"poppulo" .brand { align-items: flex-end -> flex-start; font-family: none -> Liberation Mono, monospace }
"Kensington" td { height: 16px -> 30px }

...

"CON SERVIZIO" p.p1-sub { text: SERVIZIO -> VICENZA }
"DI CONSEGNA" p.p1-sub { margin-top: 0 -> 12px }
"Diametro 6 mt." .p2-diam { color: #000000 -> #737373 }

Work instruction:
Everything above from the line containing "align-items: flex-end ->" through the line containing "height: 16px ->" must be copied exactly. Nothing outside that range belongs in the answer.

Written reply:
"poppulo" .brand { align-items: flex-end -> flex-start; font-family: none -> Liberation Mono, monospace }
"Kensington" td { height: 16px -> 30px }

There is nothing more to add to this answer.